Where the records below have a line with "Configure", that line is to be copied.

DATA PROVIDED:
= = = =
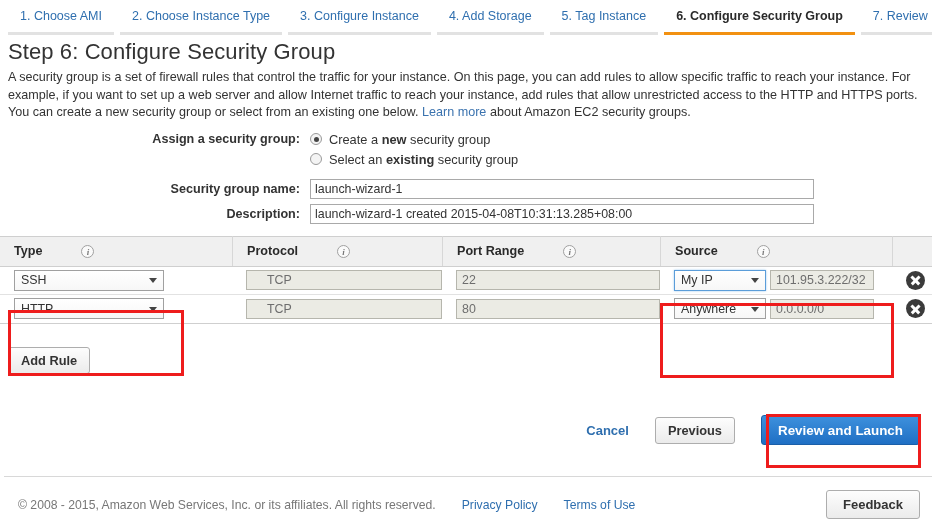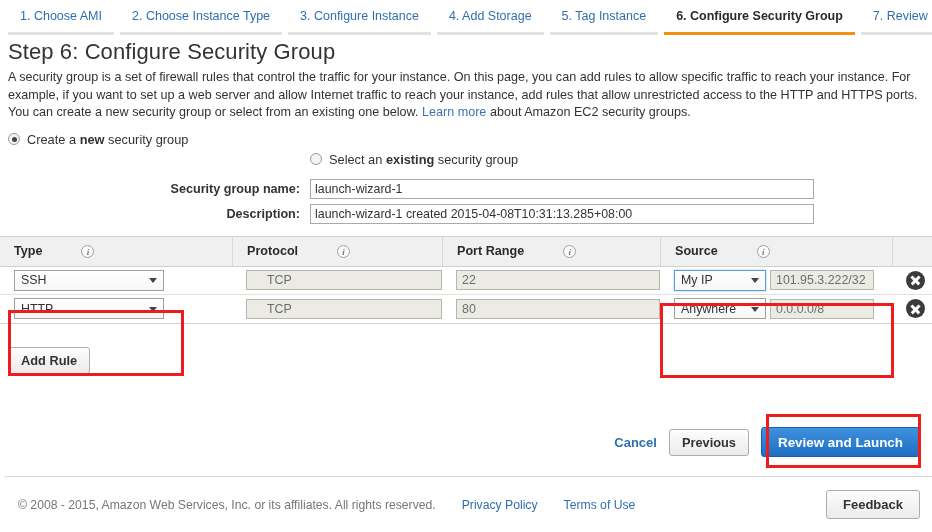--- a/index.html
+++ b/index.html
@@ -203,22 +203,22 @@
     background: linear-gradient(#3e91dd, #1f6fc4);
     border: 1px solid #1b5fa8;
     height: 30px;
     padding: 12px 16px;
     font-size: 13.4px;
   }
   #add-rule { margin: 23px 0 0 8px; }
 
   .actions {
     position: absolute;
-    right: 12px; top: 427px;
-    display: flex; align-items: center; gap: 12px;
+    right: 12px; top: 415px;
+    display: flex; align-items: center; gap: 26px;
   }
   .link-btn {
     color: #2f6faf; font-size: 13px; font-weight: bold;
     cursor: pointer; text-decoration: none;
   }
 
   
   .footer {
     position: absolute;
     left: 4px; right: 0; bottom: 0;
@@ -259,20 +259,21 @@
     <div class="tab active">6. Configure Security Group</div>
     <div class="tab">7. Review</div>
   </div>
 
   <div class="content">
     <h1 class="page-title">Step 6: Configure Security Group</h1>
 
     <p class="intro"><span>A security group is a set of firewall rules that control the traffic for your instance. On this page, you can add rules to allow specific traffic to reach your instance. For example, if you want to set up a web server and allow Internet traffic to reach your instance, add rules that allow unrestricted access to the HTTP and HTTPS ports. You can create a new security group or select from an existing one below.</span> <a class="learn-more">Learn more</a> <span>about Amazon EC2 security groups.</span></p>
 
     <div class="form-row">
+      <div class="form-label">Assign a security group:</div>
       <div class="radio-line">
         <span class="radio checked"></span>
         <span><span>Create a </span><b>new</b><span> security group</span></span>
       </div>
     </div>
 
     <div class="form-row">
       <div class="form-label"></div>
       <div class="radio-line">
         <span class="radio"></span>
@@ -351,21 +352,21 @@
         <div class="ro proto">TCP</div>
       </div>
       <div class="col-port">
         <div class="ro port">80</div>
       </div>
       <div class="col-source">
         <div class="sel small">
           <span>Anywhere</span>
           <span class="caret"></span>
         </div>
-        <div class="ro cidr">0.0.0.0/8</div>
+        <div class="ro cidr">0.0.0.0/0</div>
       </div>
       <div class="col-del">
         <div class="del-btn"></div>
       </div>
     </div>
   </div>
 
   
   <button class="btn" id="add-rule">Add Rule</button>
= = = =
EXPECTED ANSWER:
     <div class="tab active">6. Configure Security Group</div>
     <h1 class="page-title">Step 6: Configure Security Group</h1>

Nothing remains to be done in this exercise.